Connie Hill took a seat directly in the front row, next to Myra Hill. The widow and the mother of the murdered plastic surgeon had insisted on coming, even though Bennett had cautioned them that the experience would be painful. He intended to re-create the death of John Hill with all the ugliness he could summon. “I know that,” said Myra, “but I wouldn’t miss this for the world.” She was disappointed that the prosecutor had not used her as an eyewitness to murder. Moreover, she had never seen the living flesh of Lilla Paulus, only newspaper photographs and those bleakly lit television sequences of the defendant scurrying in and out of chambers.
Now, as Lilla entered the court on the arm of DeGeurin, Myra Hill scrutinized her like a germ on a slide. All of her life she had tried to be an example of the Bible that she read for at least two hours of every day, but at this juncture she possessed no Christian charity.
Jerry Carpenter squeezed in a back row, amid an excited gaggle of lawyer wives and courthouse secretaries.
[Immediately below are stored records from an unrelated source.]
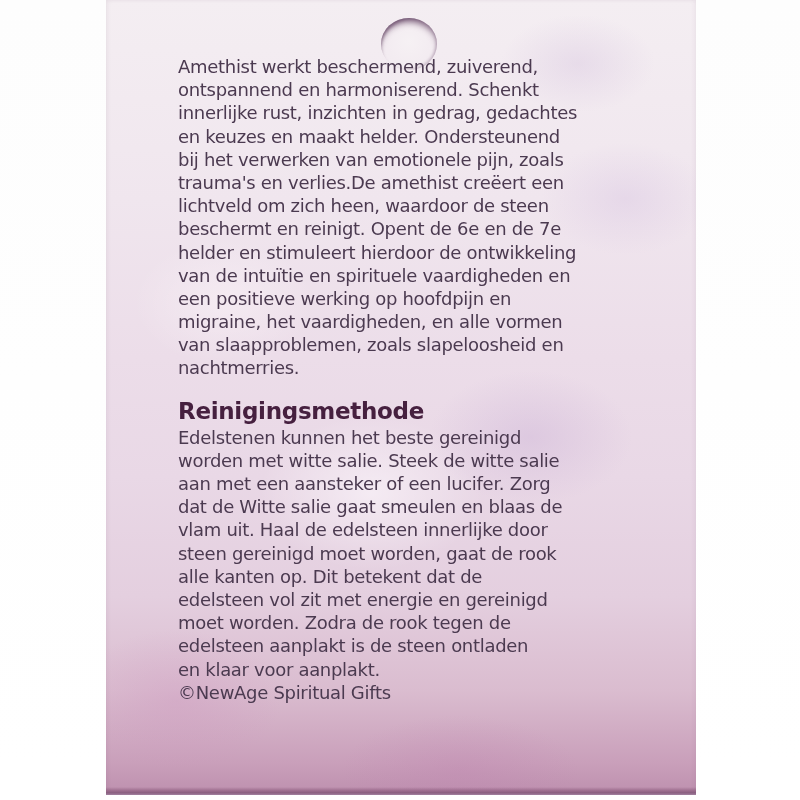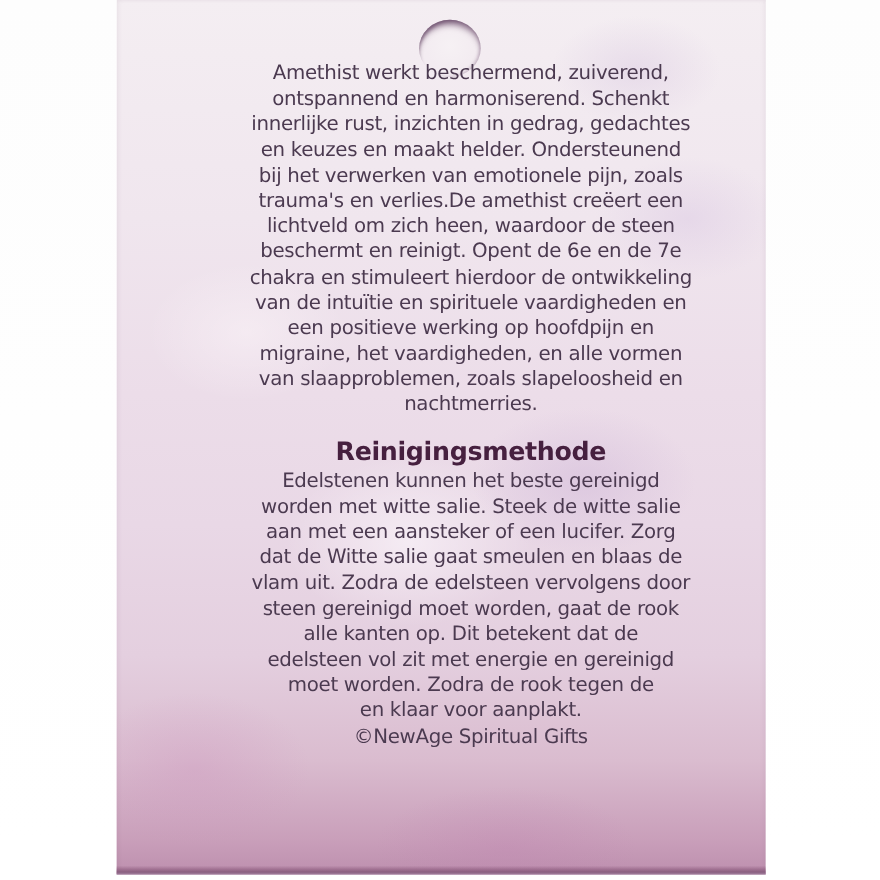--- a/index.html
+++ b/index.html
@@ -14,7 +14,6 @@
     width: 800px;
     height: 768px;
     background: linear-gradient(180deg, #fdfdfd 0%, #ffffff 100%);
-    text-align: center;
   }
   .card {
     position: absolute;

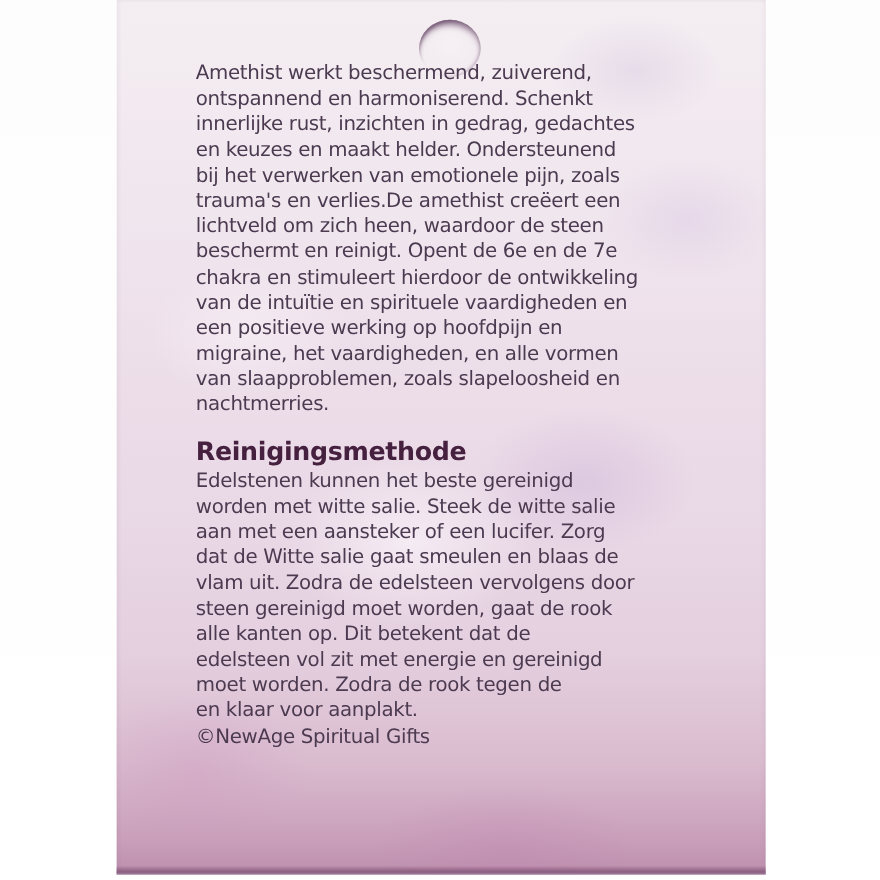--- a/index.html
+++ b/index.html
@@ -96,7 +96,7 @@
         <div class="line">trauma's en verlies.De amethist creëert een</div>
         <div class="line">lichtveld om zich heen, waardoor de steen</div>
         <div class="line">beschermt en reinigt. Opent de 6e en de 7e</div>
-        <div class="line">chakra en stimuleert hierdoor de ontwikkeling</div>
+        <div class="line">helder en stimuleert hierdoor de ontwikkeling</div>
         <div class="line">van de intuïtie en spirituele vaardigheden en</div>
         <div class="line">een positieve werking op hoofdpijn en</div>
         <div class="line">migraine, het vaardigheden, en alle vormen</div>

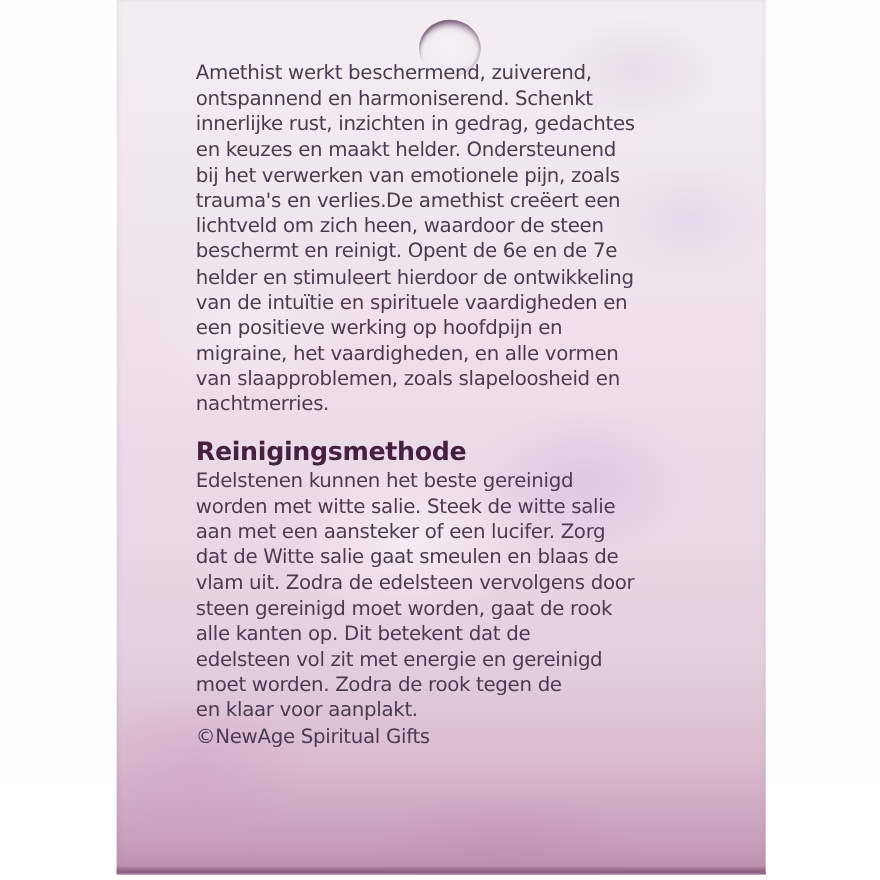--- a/index.html
+++ b/index.html
@@ -111,7 +111,7 @@
         <div class="line">worden met witte salie. Steek de witte salie</div>
         <div class="line">aan met een aansteker of een lucifer. Zorg</div>
         <div class="line">dat de Witte salie gaat smeulen en blaas de</div>
-        <div class="line">vlam uit. Zodra de edelsteen vervolgens door</div>
+        <div class="line">vlam uit. Haal de edelsteen innerlijke door</div>
         <div class="line">steen gereinigd moet worden, gaat de rook</div>
         <div class="line">alle kanten op. Dit betekent dat de</div>
         <div class="line">edelsteen vol zit met energie en gereinigd</div>

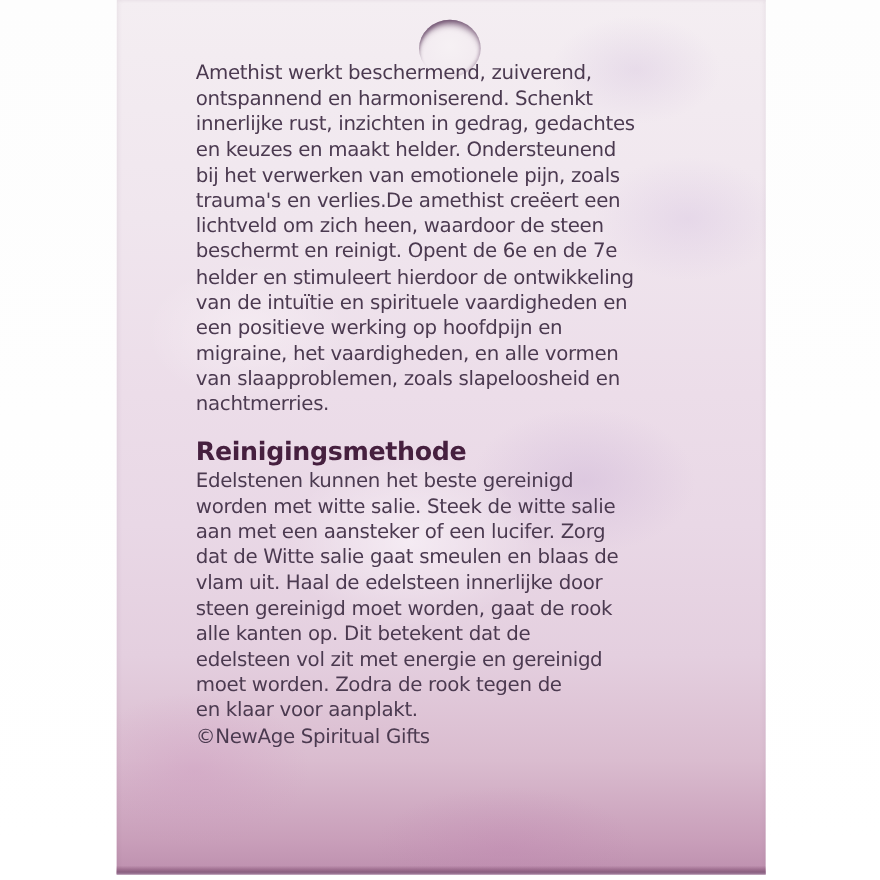--- a/index.html
+++ b/index.html
@@ -116,6 +116,7 @@
         <div class="line">alle kanten op. Dit betekent dat de</div>
         <div class="line">edelsteen vol zit met energie en gereinigd</div>
         <div class="line">moet worden. Zodra de rook tegen de</div>
+        <div class="line">edelsteen aanplakt is de steen ontladen</div>
         <div class="line">en klaar voor aanplakt.</div>
       </div>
He had encountered Lilla in the hallway outside, had even nodded politely at her, but she had cut him dead and turned quickly away. The homicide detective, having followed every twist of testimony, was enthusiastic over the state’s chance for conviction. But Bob Bennett had dampened his optimism. Overnight he had grown despondent. “This may not be the sloppiest murder case I’ve ever tried,” he told his wife, “but it is certainly close.” Well after midnight, he rose from his bed and went outside and sat beside a tree he had recently planted, cursing it for its lack of growth.
By tradition, the state opens and closes final arguments, with the defense sandwiched between. The theory is that the defense possesses many advantages during the trial itself while the state has the burden of proof; thus the jury retires with the last words in their ears coming from the prosecution.